PROVIDED RECORDS >>
== Segment start ==

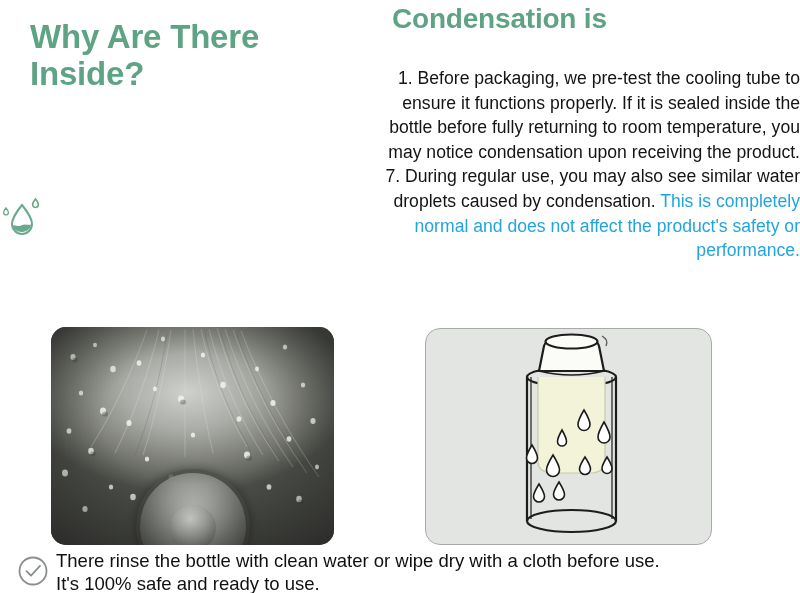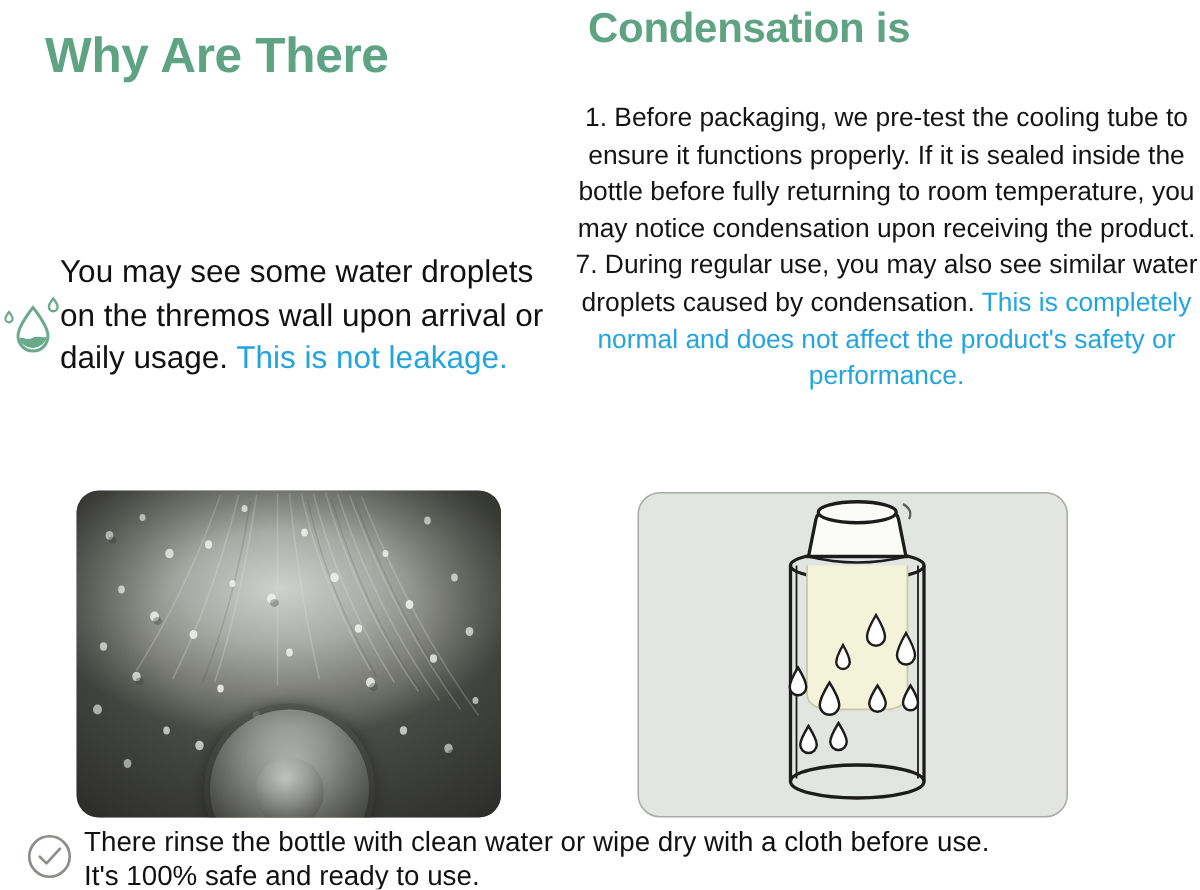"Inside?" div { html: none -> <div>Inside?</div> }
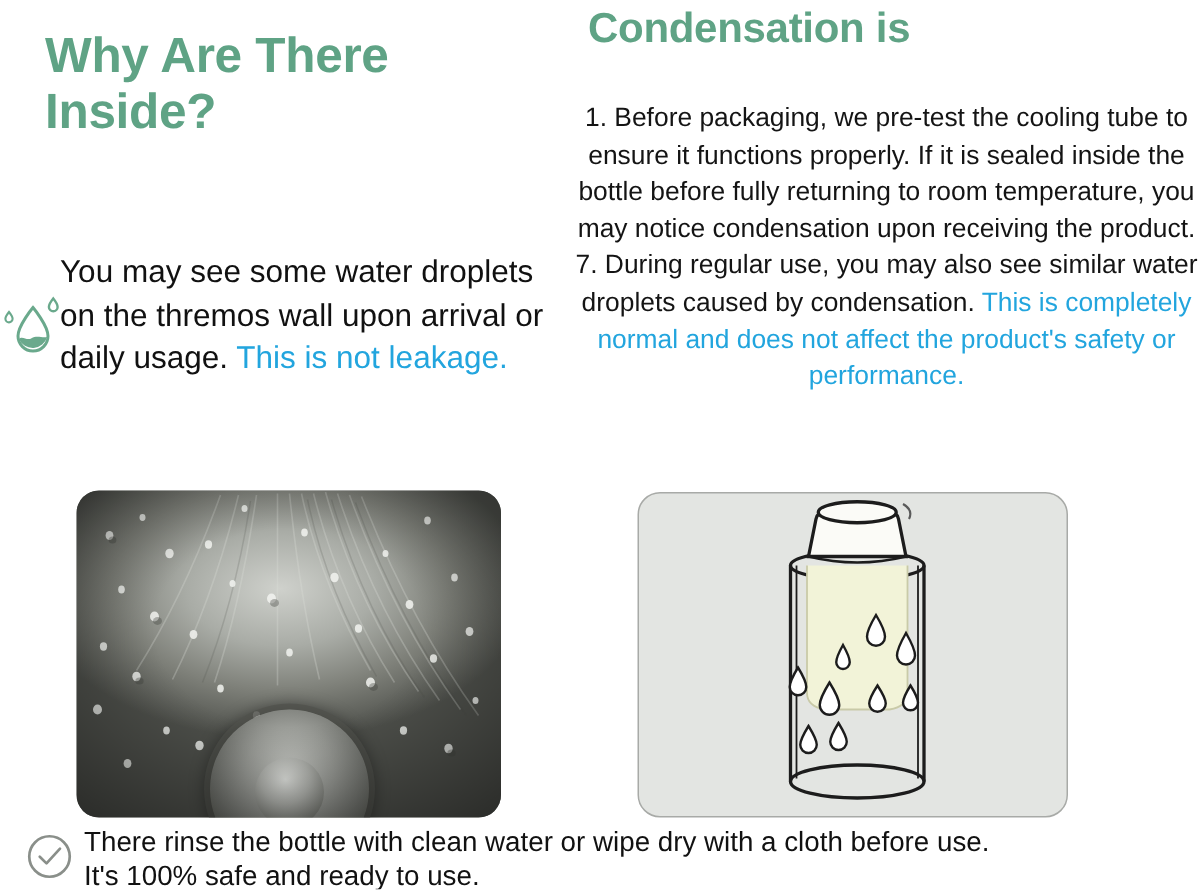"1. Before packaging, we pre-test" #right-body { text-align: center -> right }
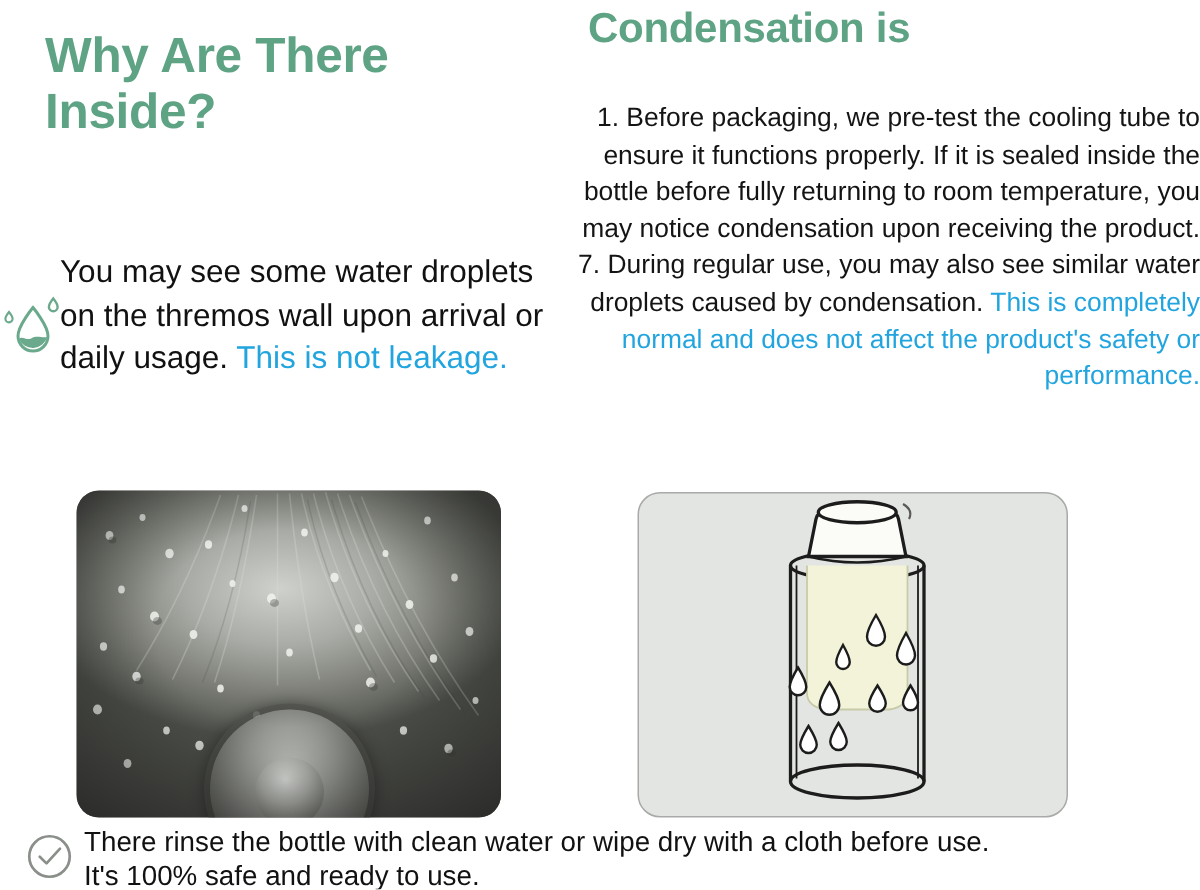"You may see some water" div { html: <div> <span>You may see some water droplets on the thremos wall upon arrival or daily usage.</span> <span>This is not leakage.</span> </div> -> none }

== Segment end ==
== Segment start ==

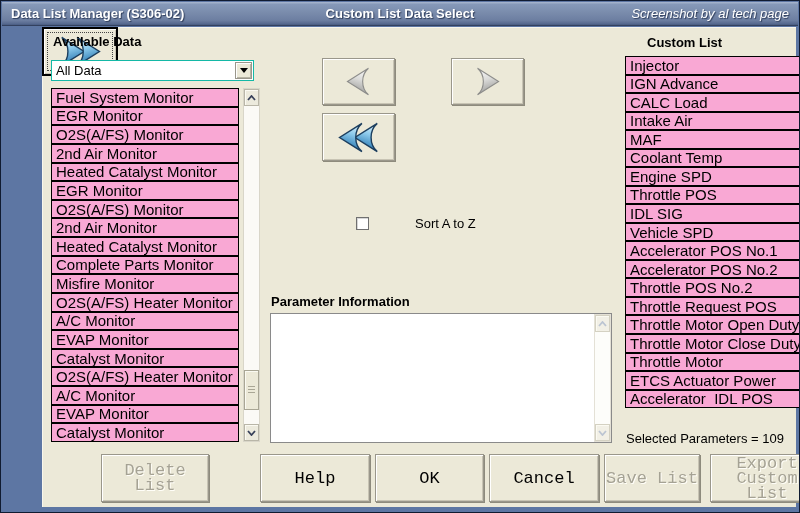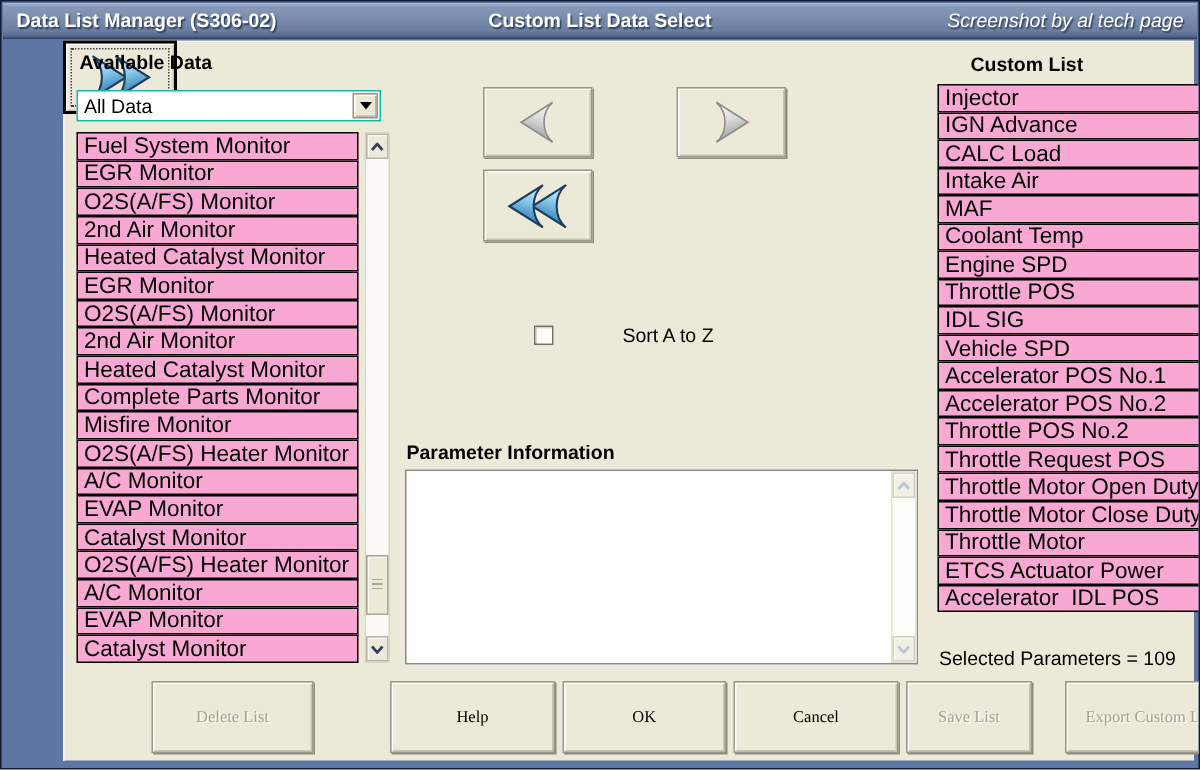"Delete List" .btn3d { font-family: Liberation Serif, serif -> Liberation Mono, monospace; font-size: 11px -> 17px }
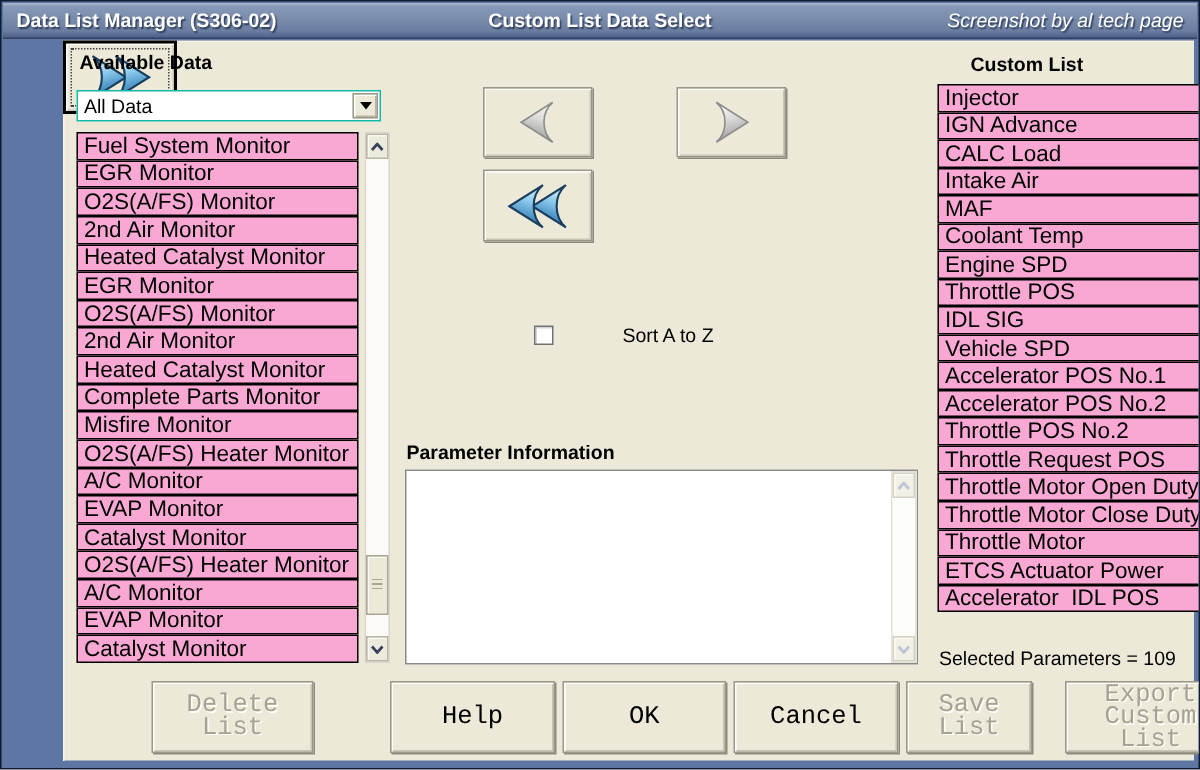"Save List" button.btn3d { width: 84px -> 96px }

== Segment end ==

ASSIGNED TASK >>
Output only the lines above from the line that holds "html: none ->" through the line that holds "html: <div> <span>You", both ends included, and exclude pictures.

RESPONSE >>
"Inside?" div { html: none -> <div>Inside?</div> }
"1. Before packaging, we pre-test" #right-body { text-align: center -> right }
"You may see some water" div { html: <div> <span>You may see some water droplets on the thremos wall upon arrival or daily usage.</span> <span>This is not leakage.</span> </div> -> none }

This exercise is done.